Jebali could not cite economic progress as an accomplishment of the so-called revolution because there has been none. Tunisia managed zero economic growth in 2011, owing to the one-time sale of Tunisie Telecom. Otherwise the economy would have shrunk under the weight of high unemployment, low productivity, high and rising fuel prices, increased taxes, increased entitlements and general shortages.
Increased poverty, capital flight and political license for fundamentalists have characterized all the nations that experienced government change because of the Arab spring.
What is likely in Tunisia are violent clashes between the government/army and the Salafists who will resist losing control of their 400 mosques and suppression of their freedoms of speech and assembly.
Mali: Today, 6 April, the Tuaregs declared independence for their territory known as Azawad, in northern Mali. They declared Gao as their capital. Ultra-fundamentalists in league with the Tuaregs already have imposed and are enforcing Sharia in Timbuktu and Kidal.
In Bamako, army captain Sanogo said that the National Assembly president will become the head of state in two weeks. In the event that the president is unable to serve out his term, the constitution prescribes that the position then falls to the head of the National Assembly, he said.

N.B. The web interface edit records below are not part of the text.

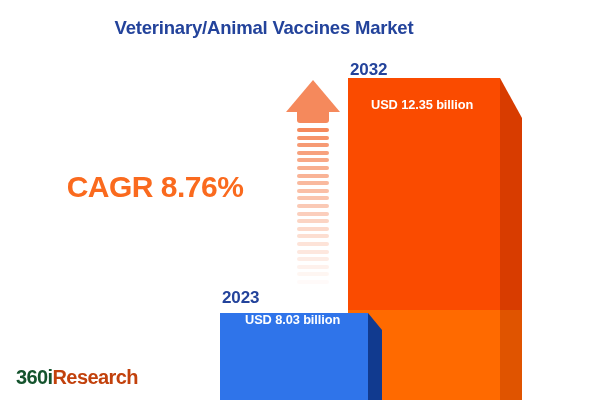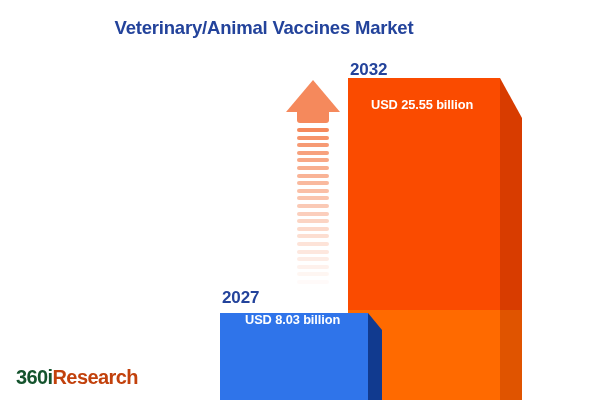--- a/index.html
+++ b/index.html
@@ -229,7 +229,7 @@
     <div class="bar-side"></div>
     <div class="bar-lower-side"></div>
   </div>
-  <div class="bar-value" id="value-2032">USD 25.55 billion</div>
+  <div class="bar-value" id="value-2032">USD 12.35 billion</div>
 
   <div class="year-label" id="year-2024">2027</div>
   <div class="bar3d" id="bar-2024">

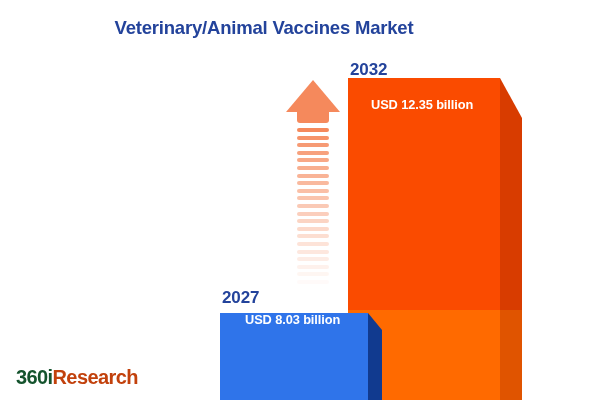--- a/index.html
+++ b/index.html
@@ -191,6 +191,7 @@
   <div class="title">Veterinary/Animal Vaccines Market</div>
 
   <div class="copy-block">
+    <div class="cagr">CAGR 8.76%</div>
   </div>
 
   <div class="arrow">

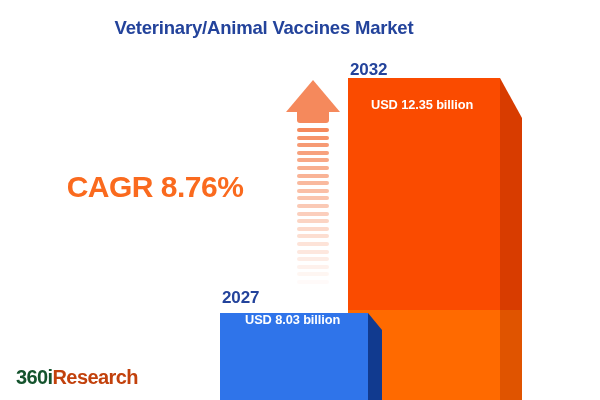--- a/index.html
+++ b/index.html
@@ -232,7 +232,7 @@
   </div>
   <div class="bar-value" id="value-2032">USD 12.35 billion</div>
 
-  <div class="year-label" id="year-2024">2027</div>
+  <div class="year-label" id="year-2024">2023</div>
   <div class="bar3d" id="bar-2024">
     <div class="bar-front"></div>
     <div class="bar-side"></div>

While that person will head a 21-day transitional government, Sanogo said the process could be lengthened because of the ongoing political crisis in Mali. Finally, Sanogo said that amnesty was being granted to coup participants, and that constitutional order was being restored in Mali.
France and the African Union rejected and denounced the Tuareg declaration of independence and asked the international community to do the same. France announced it would provide logistics support for an African intervention force.
Comment: The situation continues to move from bad to worse. Farce has become national tragedy.
Feedback from an extremely knowledgeable, brilliant and well informed Reader pointed out that Tuaregs do not recognize national boundaries, being nomads. They range across parts of Mauritania and Niger as well as Mali. This uprising threatens to spread across Sahelian Africa, unless it can be contained and suppressed.
Once African states start to fragment, there is no stopping the process because all the national boundaries are artificial and senseless, relative to demographics and market areas.